In one embodiment, the push controlCalculating the operating current I of the thermostat by the control characteristic of the current source₀And e_i。

Step S203, determining whether the working current is stable.

In one embodiment, the delay is 0.1-0.3 seconds and a check is made to see if a shutdown condition has been reached. In this embodiment, the shutdown condition may be checking the operating current I of the temperature adjustment device₀Whether to stabilize and control the value V_iWhether it is stable.
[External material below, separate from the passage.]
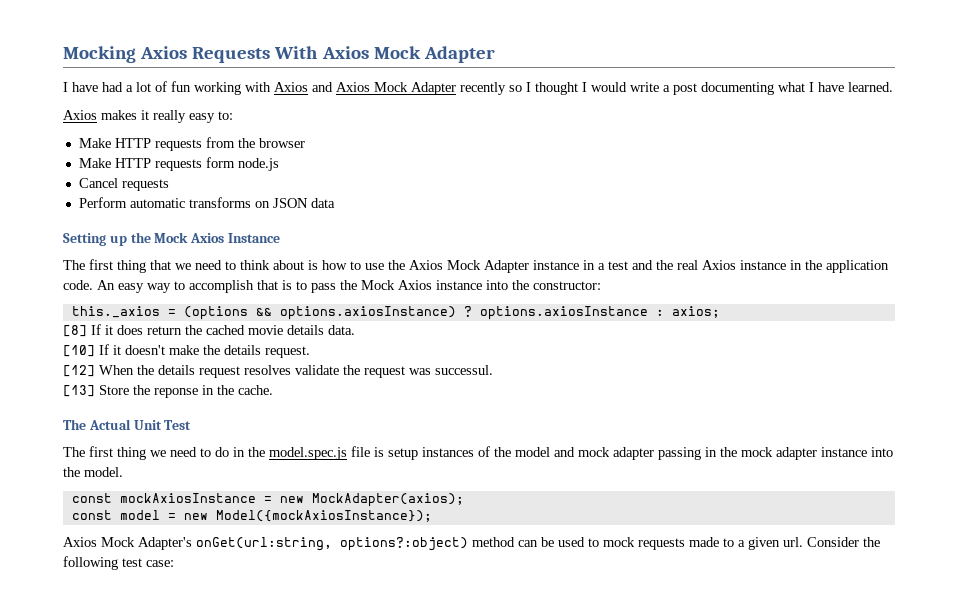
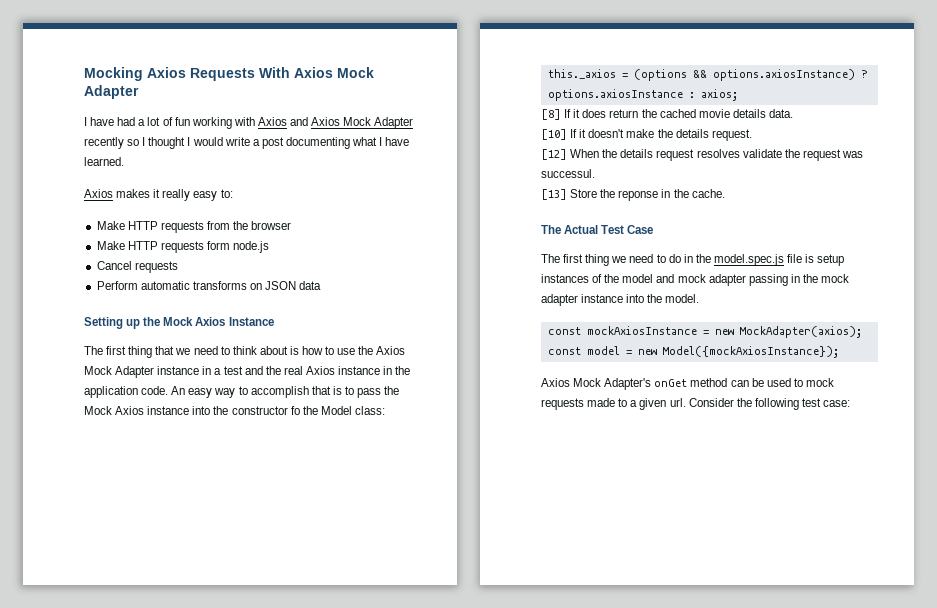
[533,281,601,290] constructor: -> [231,406,385,415] constructor fo the Model class:
[133,420,162,430] Unit -> (599, 229) none
(192, 425) none -> [627,225,654,234] Case
[196,537,468,551] onGet(url:string, options?:object) -> [654,379,688,387] onGet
The shutdown condition may be checking the operating current I of the temperature regulation device₀Whether or not to stabilize or control the value V_iWhether it is stable.

And S204, when the working current is unstable, calculating to obtain an updated control value according to the real-time temperature, and sending the updated control value to the temperature regulating equipment so that the temperature regulating equipment heats according to the control value.

Then steps S201 and S203 are executed in a loop, specifically, the loop iteration number i is i +1, and e may be made_i-2＝e_i-1,e_i-1＝e_iSo as to update the difference signal of the current state, the previous state and the next previous state. And controlling the temperature adjusting equipment to stop heating until the working current is stable, and stopping circularly executing the steps S201 and S203. In particular, the operating current of the temperature regulating device may be set to zero to stop heating.

Further, when the working current reaches a stable state, a control value of the temperature regulating device is obtained according to real-time temperature calculation when the working current is stable, and the control value is used as circuit data of the specified time node.

In another embodiment, as shown in fig. 5, the method further comprises the following steps.

And S205, acquiring the real-time temperature of the temperature adjusting equipment in the heating process.

Step S206, calculating the working current and the updated control value of the temperature regulating equipment according to the real-time temperature and the circuit data of the previous appointed time node.

Step S207, determining whether the operating current is stable.

In one embodiment, the delay is 0.1-0.3 seconds and a check is made to see if a shutdown condition has been reached. In this embodiment, the shutdown condition may be checking the operating current I of the temperature adjustment device₀Whether to stabilize and control the value V_iWhether it is stable. The shutdown condition may be checking the operating current I of the temperature regulation device₀Whether or not to stabilize or control the value V_iWhether it is stable.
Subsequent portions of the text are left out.